▸ Material provided
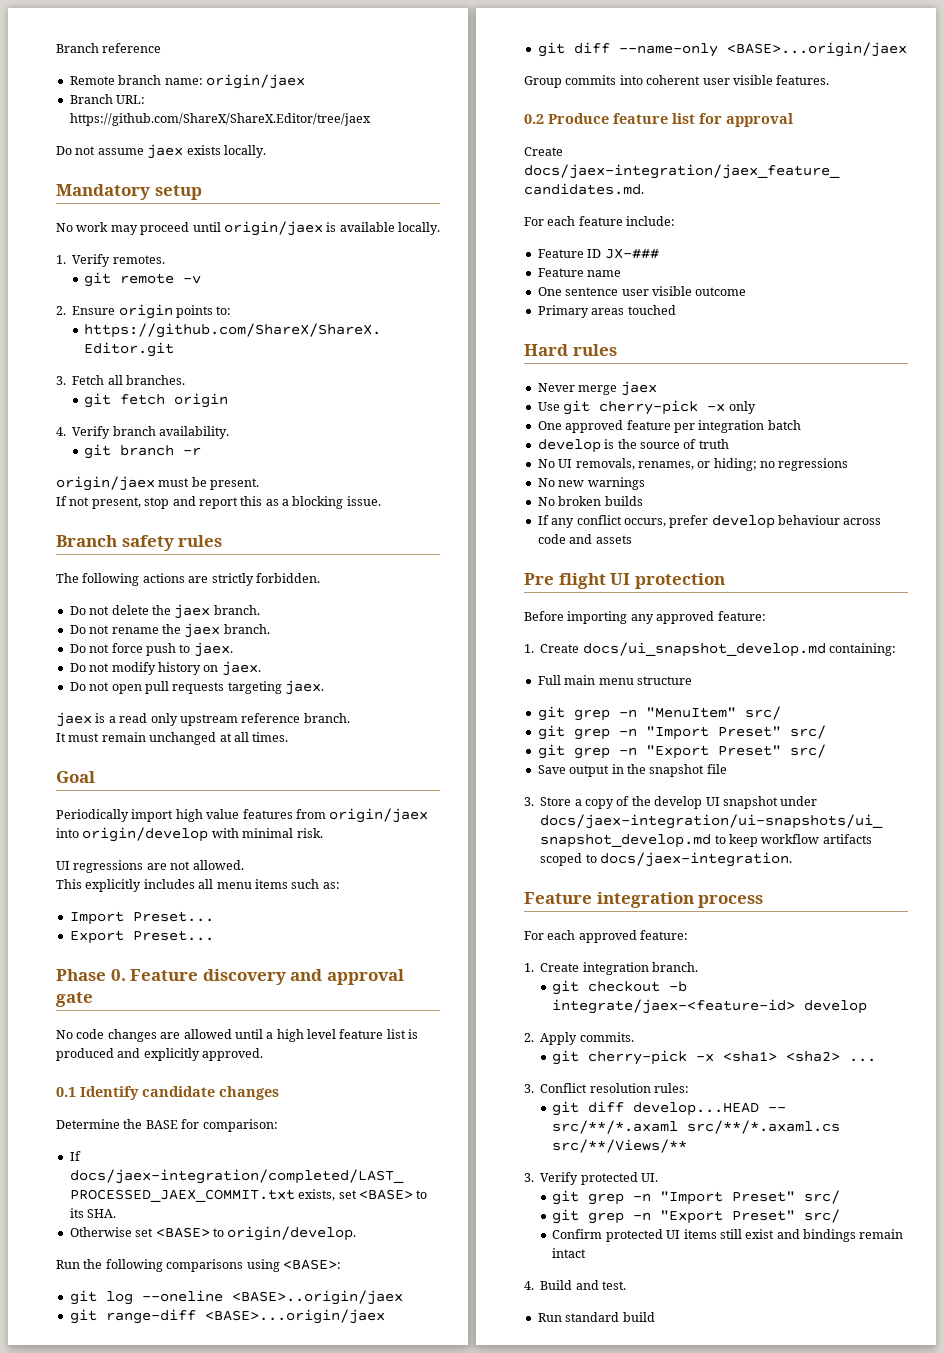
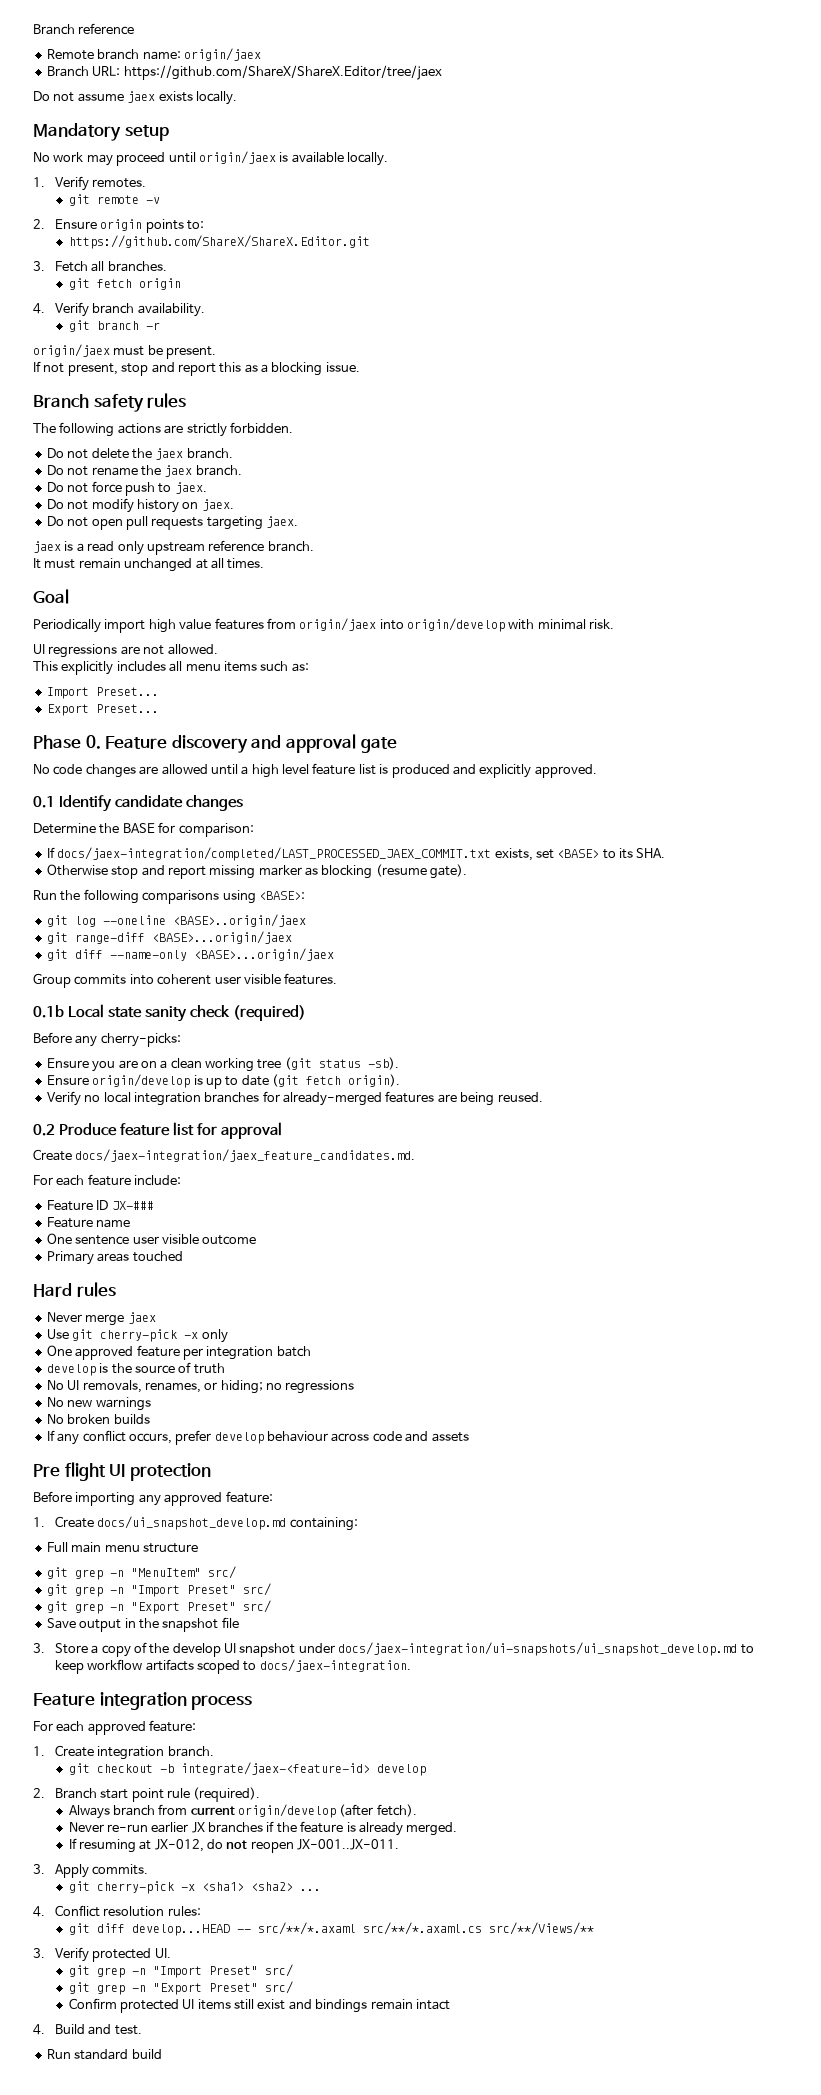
- Otherwise set <BASE> to origin/develop.
+ Otherwise stop and report missing marker as blocking (resume gate).
+ 0.1b Local state sanity check (required)
+ Before any cherry-picks:
+ Ensure you are on a clean working tree (git status -sb).
+ Ensure origin/develop is up to date (git fetch origin).
+ Verify no local integration branches for already-merged features are being reused.
- 2. Apply commits.
+ 2. Branch start point rule (required).
+ Always branch from current origin/develop (after fetch).
+ Never re-run earlier JX branches if the feature is already merged.
+ If resuming at JX-012, do not reopen JX-001..JX-011.
+ 3. Apply commits.
- 3. Conflict resolution rules:
+ 4. Conflict resolution rules:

▸ Problem to work on
The whole listing should be transcribed exactly, though its pictures must be left out.

▸ Answer for the task
- Otherwise set <BASE> to origin/develop.
+ Otherwise stop and report missing marker as blocking (resume gate).
+ 0.1b Local state sanity check (required)
+ Before any cherry-picks:
+ Ensure you are on a clean working tree (git status -sb).
+ Ensure origin/develop is up to date (git fetch origin).
+ Verify no local integration branches for already-merged features are being reused.
- 2. Apply commits.
+ 2. Branch start point rule (required).
+ Always branch from current origin/develop (after fetch).
+ Never re-run earlier JX branches if the feature is already merged.
+ If resuming at JX-012, do not reopen JX-001..JX-011.
+ 3. Apply commits.
- 3. Conflict resolution rules:
+ 4. Conflict resolution rules:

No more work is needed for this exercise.